To the suggestion that the provision is either unreasonable or immaterial, the conclusive answer must remain that it is not so found as a fact; therefore what is written must stand.

This provision is not to be interpreted as referring solely to the sale of the whole; nor, in case of the sale of a part, as referring solely to the part sold ; for in these aspects it would be quite superfluous; as has been said, by force of law, in the absence of any express provision, the policy would cease to be operative as to the parts sold. It seems therefore that its reference must be to the case of a remainder where there has *341been a sale of a part of that which is embraced in the same contract. And it is the duty of the court to give an effective meaning to a provision expressed in unmistakable language. What Stannard explicitly conceded to the defendant when obtaining, he must concede when enforcing the contract.
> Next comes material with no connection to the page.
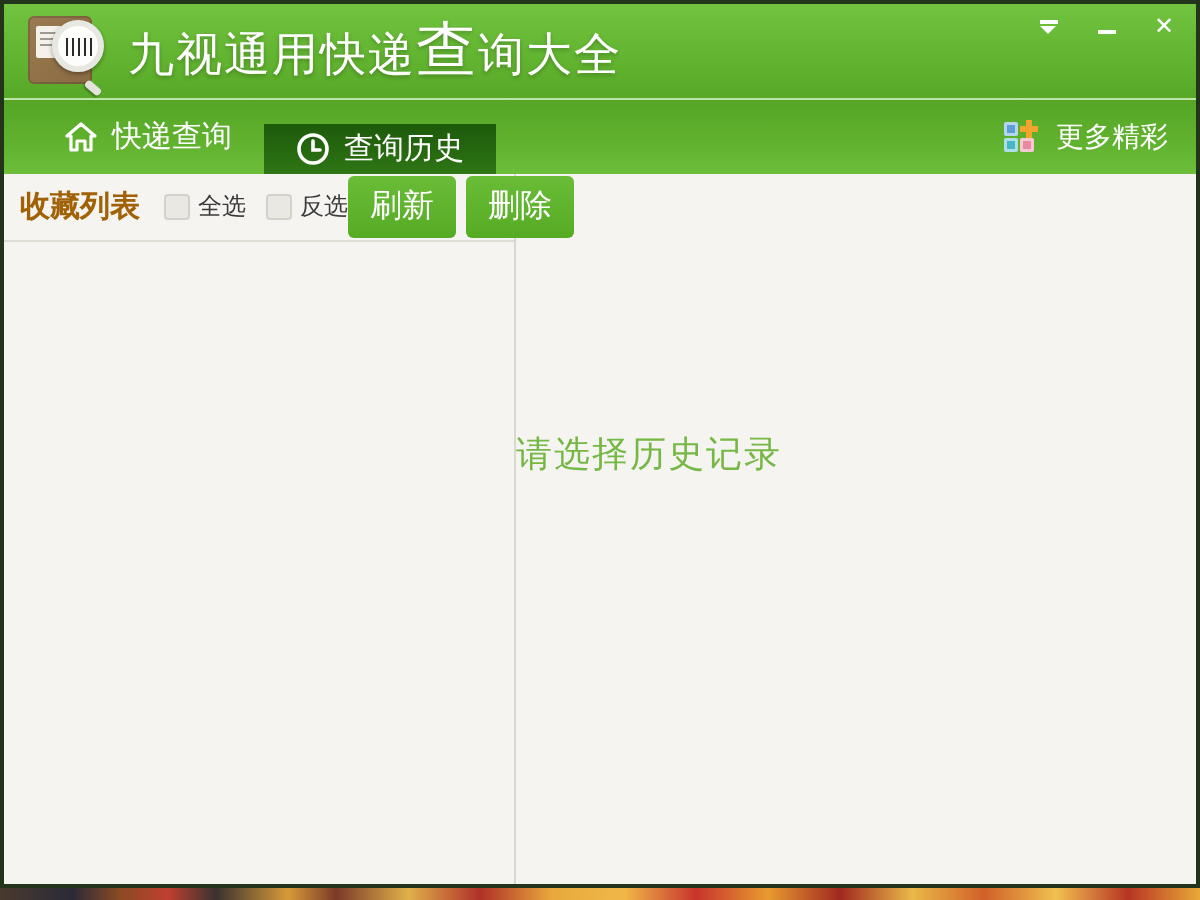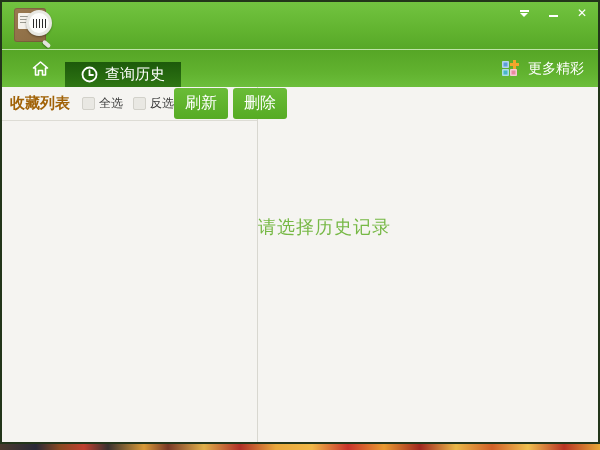"九视通用快递" div.title-text { html: none -> <div> <span>九视通用快递</span> <span>查</span> <span>询大全</span> </div> }
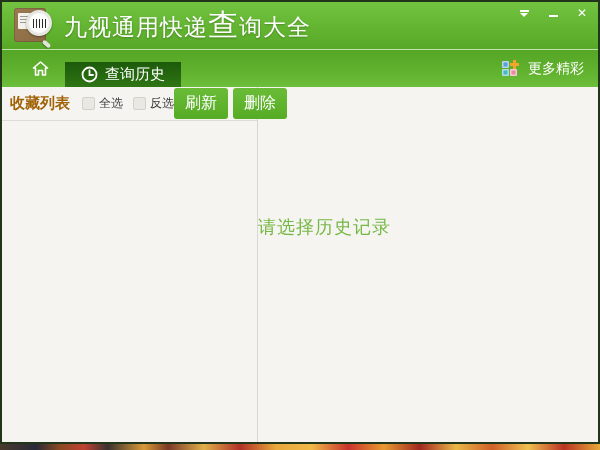"快递查询" span { html: none -> <span>快递查询</span> }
In instances in which mutual insurance companies have insured buildings and personal property therein contained, by one contract for a single consideration, courts have declared the fact that the company thereby acquired a lien upon both kinds of property for possible assessments to be a satisfactory reason for determining such contracts to be indivisible, notwithstanding the additional fact that the indemnity was made divisible and was apportioned to each class of property insured. But the presence or absence of a lien is not a decisive fact. There have been many like contracts by stock companies, upon buildings and personal property therein, by one instrument and upon one consideration, with like apportionment of indemnity to different classes of property, in which courts have declared the contract to be one and indivisible, although there was no lien, simply for the reason that the promise is single and the consideration one and entire—the well established test. Lee v. Howard Ins. Co., 3 Gray, 583, 594; Day v. Charter Oak Ins. Co., 51 Maine, 99; Baldwin v. Hartford Fire Ins. Co., 60 N. Hamp., 422; Gottsman v. Penn. Ins. Co., 56 Penn. St., 210; Hinman v. Hartford Fire Ins. Co., 36 Wis., 159; Schumitsch v. Am. Ins. Co., 48 id., 26; Moore v. Virginia Ins. Co., 28 Gratt., 508; Bowman v. Franklin Ins. Co., 40 Maryl., 620; Cuthbertson v. Nor. Car. Home Ins. Co., 96 N. Car., 480; Havens v. Home Ins. Co., 111 Ind., 90; Garver v. Hawkeye Ins. Co., 69 Iowa, 202.

Therefore, inasmuch as in legal contemplation Stannard sold on July 5th, 1886, buildings which, together with certain personal property therein contained, he had caused to be insured by the defendant by an indivisible contract, in which it was provided that if he should make such sale the *342contract should terminate, his act of sale worked the termination thereof, as to all property specified therein.

The Superior Court is advised to render judgment for the defendant.

In this opinion Park, C. J., and Loomis, J., concurred. Beardsley, J., was of opinion that there should be a recovery for the personal property insured, but otherwise concurred.